%%

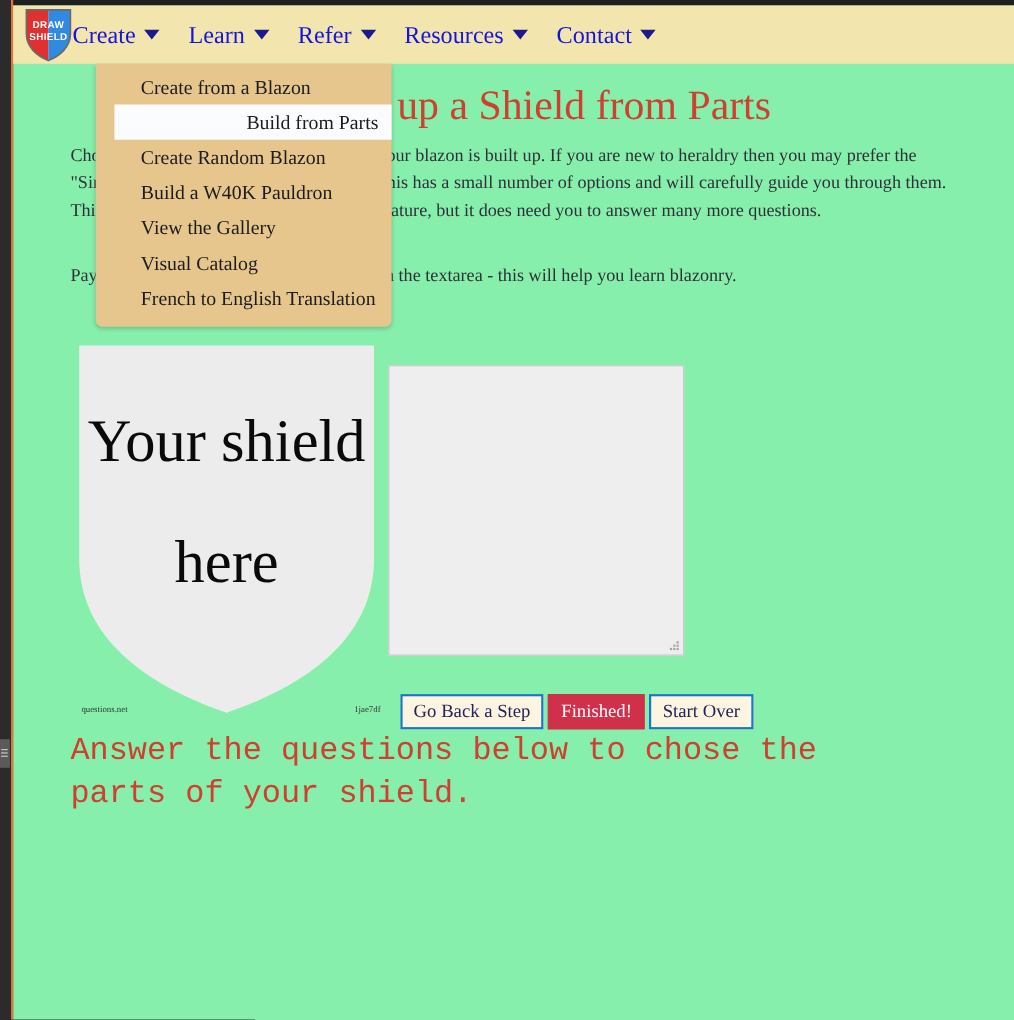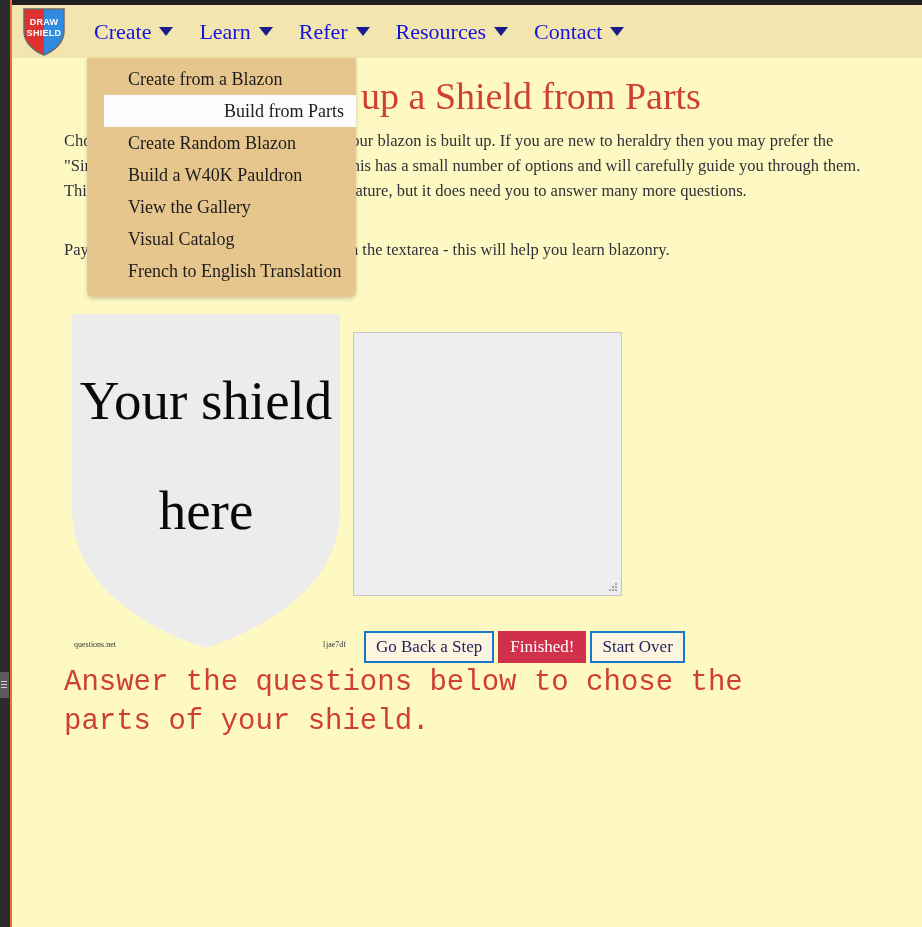--- a/index.html
+++ b/index.html
@@ -62,7 +62,7 @@
     left: 12px; top: 5px;
     width: 910px;
     height: 922px;
-    background: #fef9c3;
+    background: #86efac;
   }
 
   

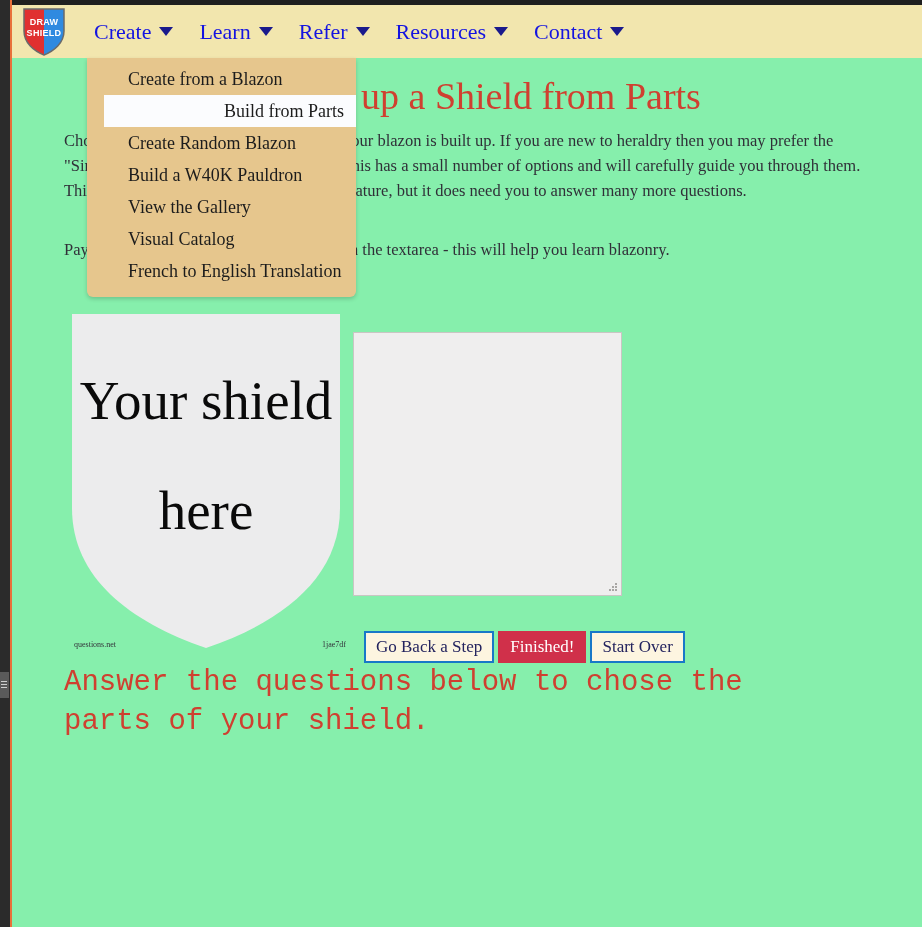--- a/index.html
+++ b/index.html
@@ -105,7 +105,6 @@
   .nav-items {
     display: flex;
     align-items: center;
-    margin-left: 28px;
   }
   .nav-item {
     display: flex;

%%

TASK OBJECTIVE: Could you output the listing word for word, omitting every picture?

SOLUTION FOR THIS TASK:
--- a/index.html
+++ b/index.html
@@ -62,7 +62,7 @@
     left: 12px; top: 5px;
     width: 910px;
     height: 922px;
-    background: #fef9c3;
+    background: #86efac;
   }
 
   

--- a/index.html
+++ b/index.html
@@ -105,7 +105,6 @@
   .nav-items {
     display: flex;
     align-items: center;
-    margin-left: 28px;
   }
   .nav-item {
     display: flex;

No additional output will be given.